Surgeon: Saviour or Guilty?

KAMARA F

Seance of wednesday 29 october 2014 (PREMIÈRE SÉANCE DE LA SECTION « Consultants et Experts » de l’Académie de Chirurgie)

Abstract

The patient's information and his consent to surgery makes the relationship between the patient and the surgeon well balanced. The duty of information weighing on the practitioner finds its roots in the respect of the constitutional principle of safety of human being. The information relates, notably, to serious risks, even to those occurring exceptionally. Because each practitioner has to exercise his profession independently; he must respect individually the aforementioned duty. It belongs to the surgeon to prove by all means that he has fulfilled his obligation; it is not the patient who has to prove the lack of information. In case of difficulty or complication, the practitioner must inform the patient thereof in order to avoid any conflict: the bed side manner.
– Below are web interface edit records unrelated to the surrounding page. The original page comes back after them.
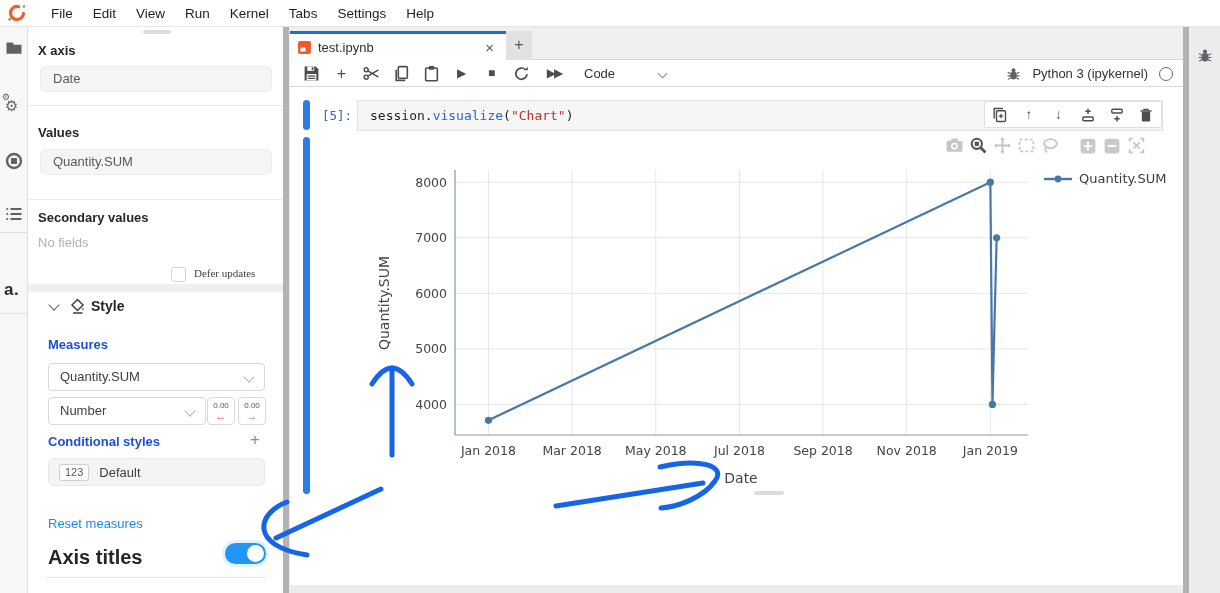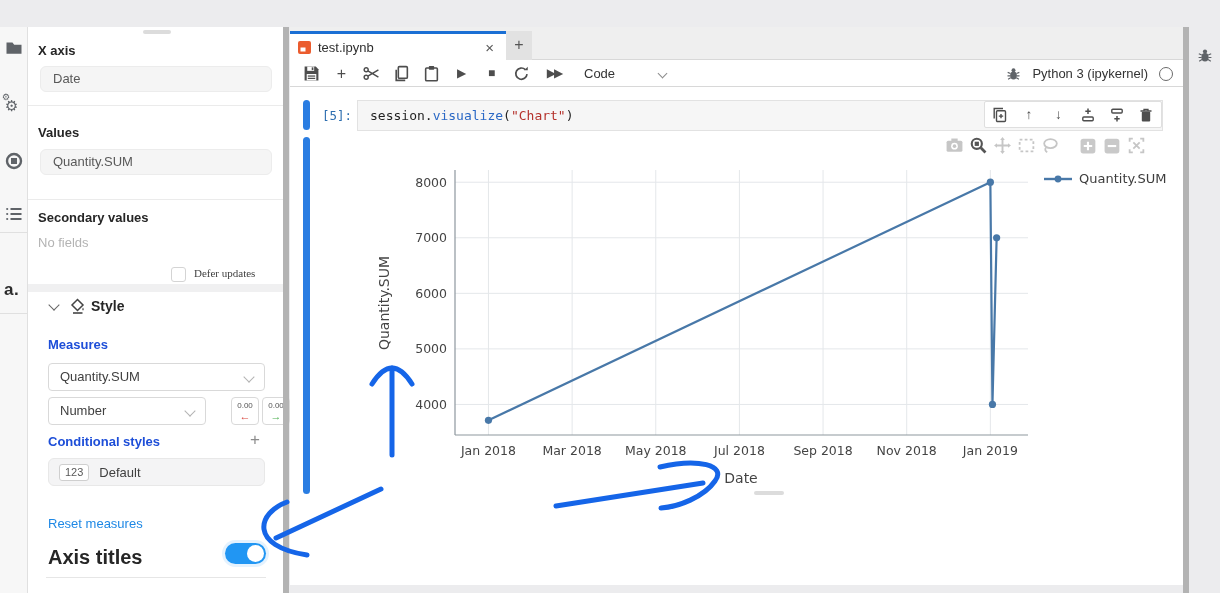"File" div.menubar { html: none -> <div> <svg> <circle></circle> <circle></circle> <circle></circle> </svg> <span>File</span> <span>Edit</span> <span>View</span> <span>Run</span> <span>Kernel</span> <span>Tabs</span> <span>Settings</span> <span>Help</span> </div> }
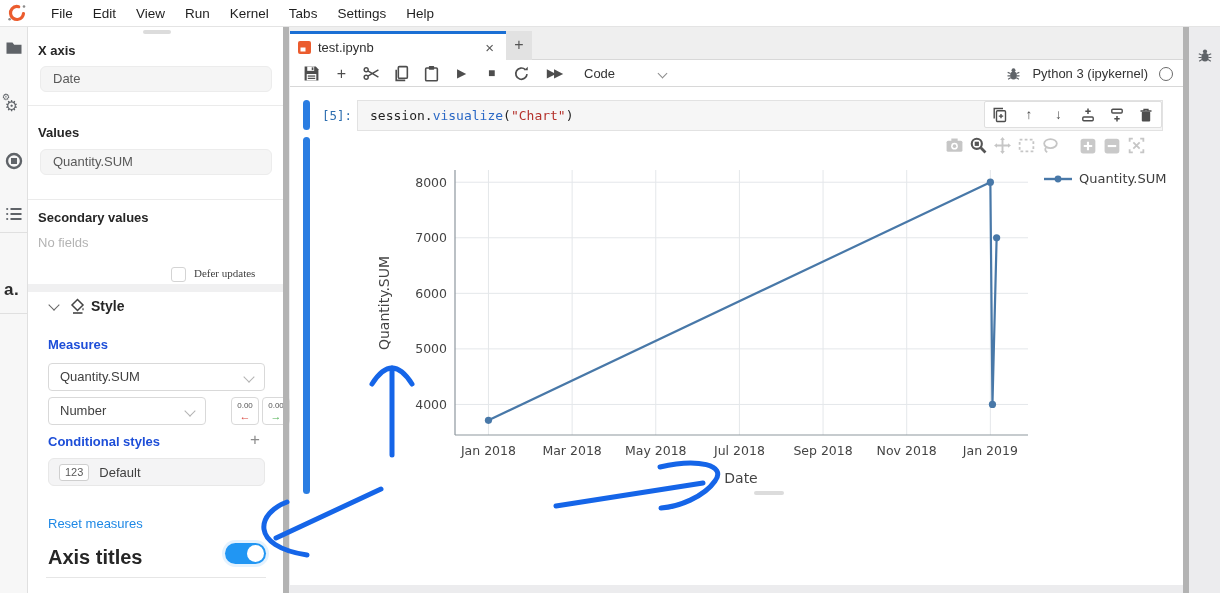"0.00" .dec-btn { margin-left: 24px -> none }
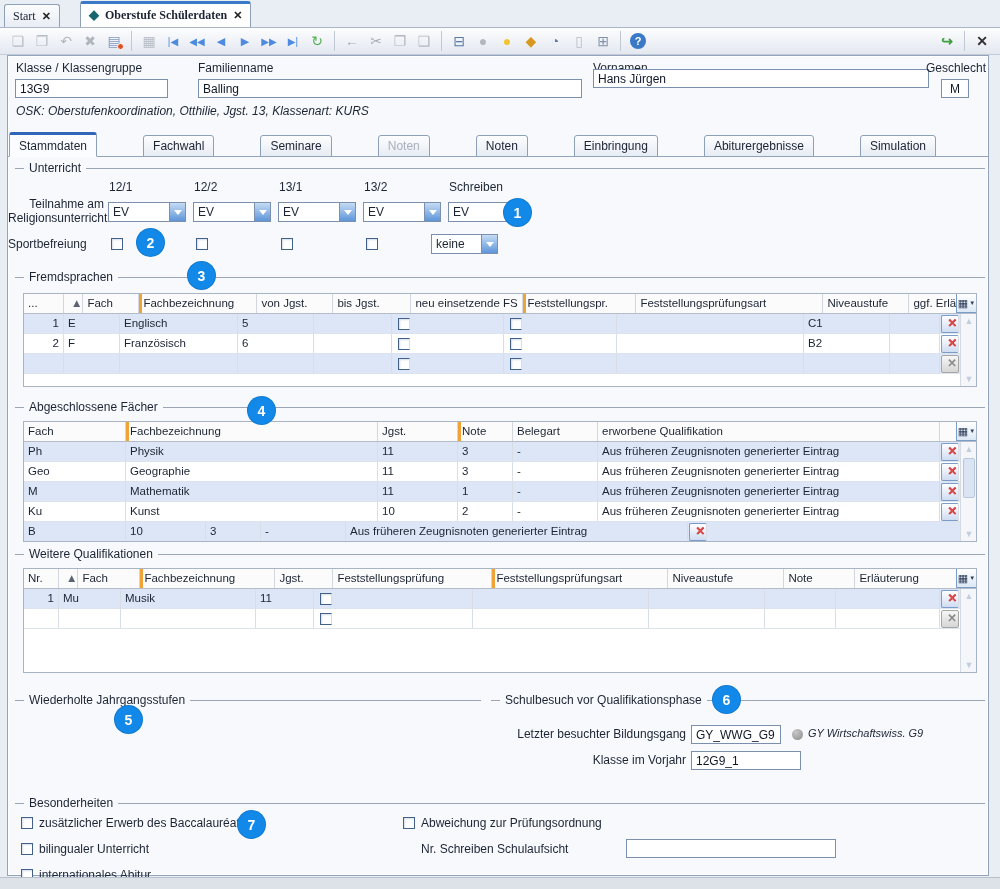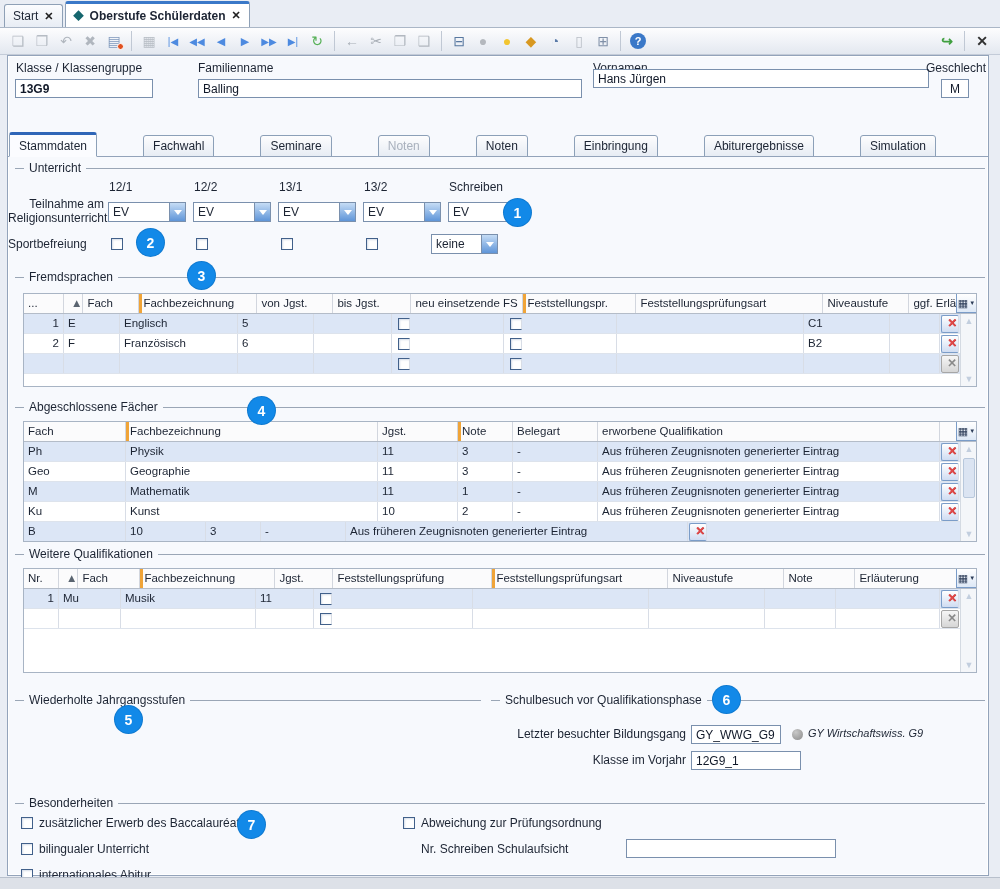"Start" .wtab { font-family: none -> Liberation Serif, serif; margin-right: 2px -> 20px }
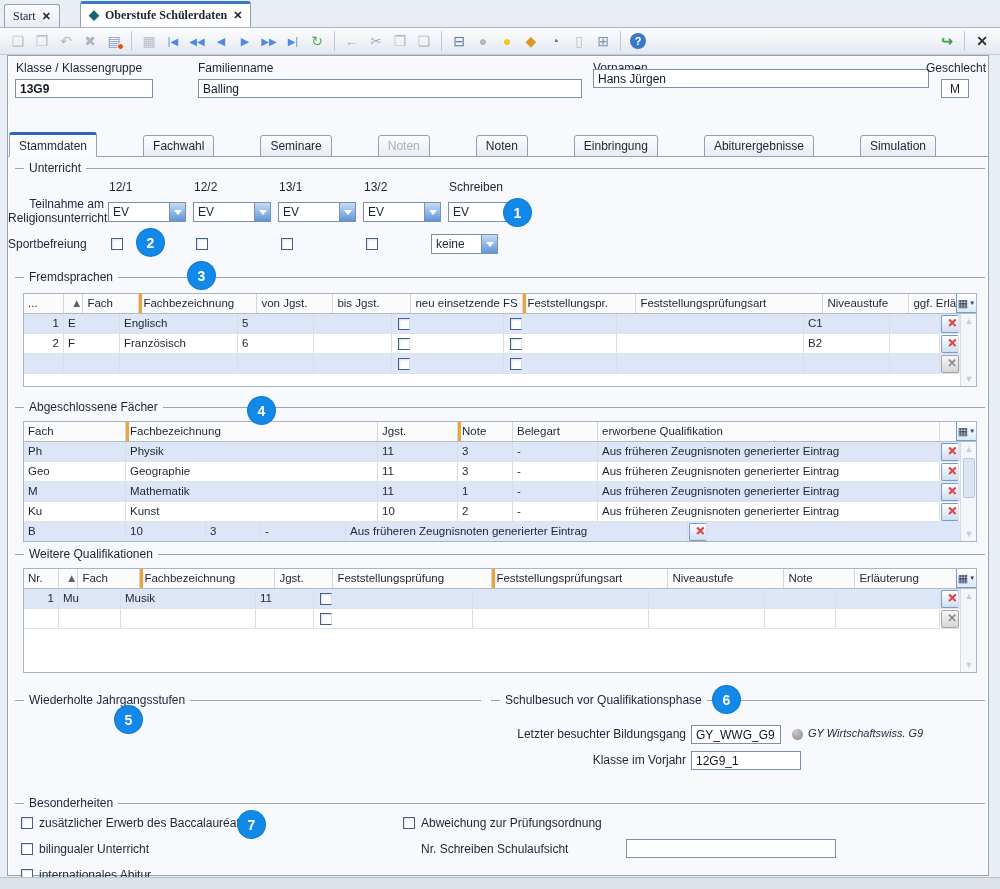"13G9" input.fld { font-weight: bold -> none; width: 138px -> 153px }
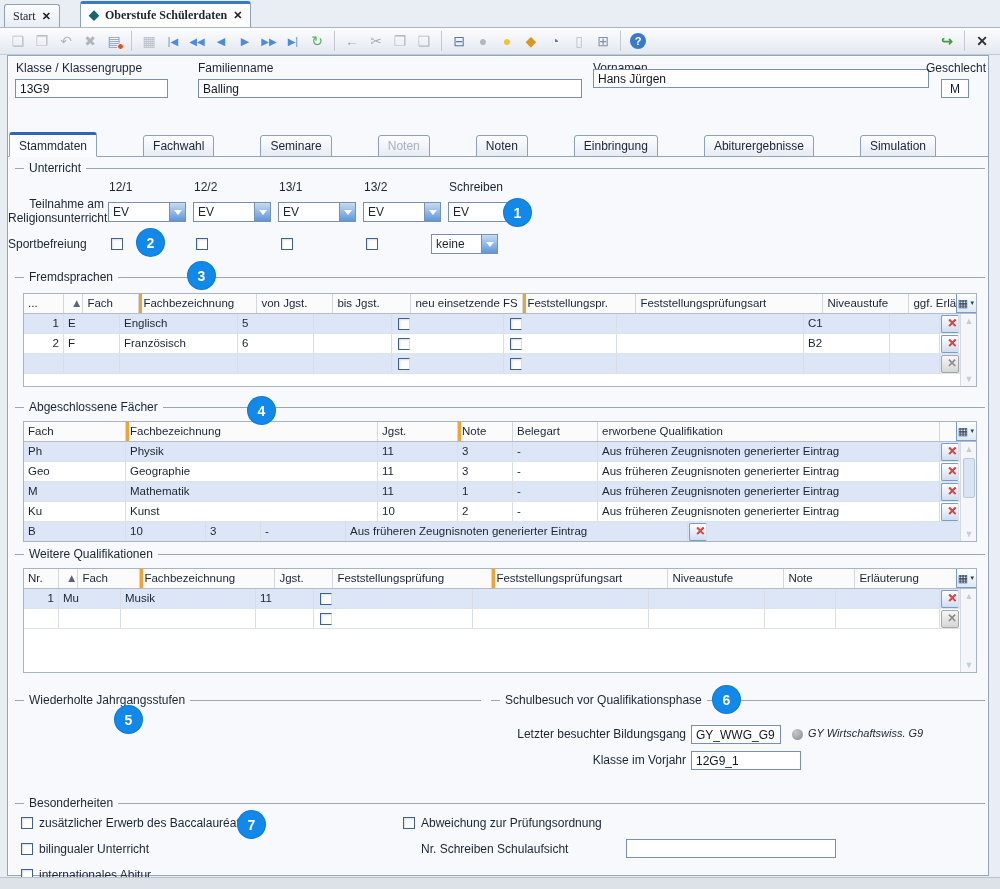"OSK: Oberstufenkoordination, Otthilie," span.lab { html: none -> <span>OSK: Oberstufenkoordination, Otthilie, Jgst. 13, Klassenart: KURS</span> }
The lack of information gives rise to civil liability, not criminal. It is sanctioned by damages repairing the loss of chance for the patient to having refused the surgery, had he been informed about the risks, or repairing the prejudice relating to the lack of psychological preparation to the risk that occurred during the surgery.If the mistake is not a fault, there are different categories of faults: diagnosis, prescription, technical fault, prosthesis setting, watch or post-surgery diagnosis, nosocomial infections.The compensation for the therapeutic risk and the distinction between civil and liability have appeased the relationships patient-practitioner and practitioner-judge.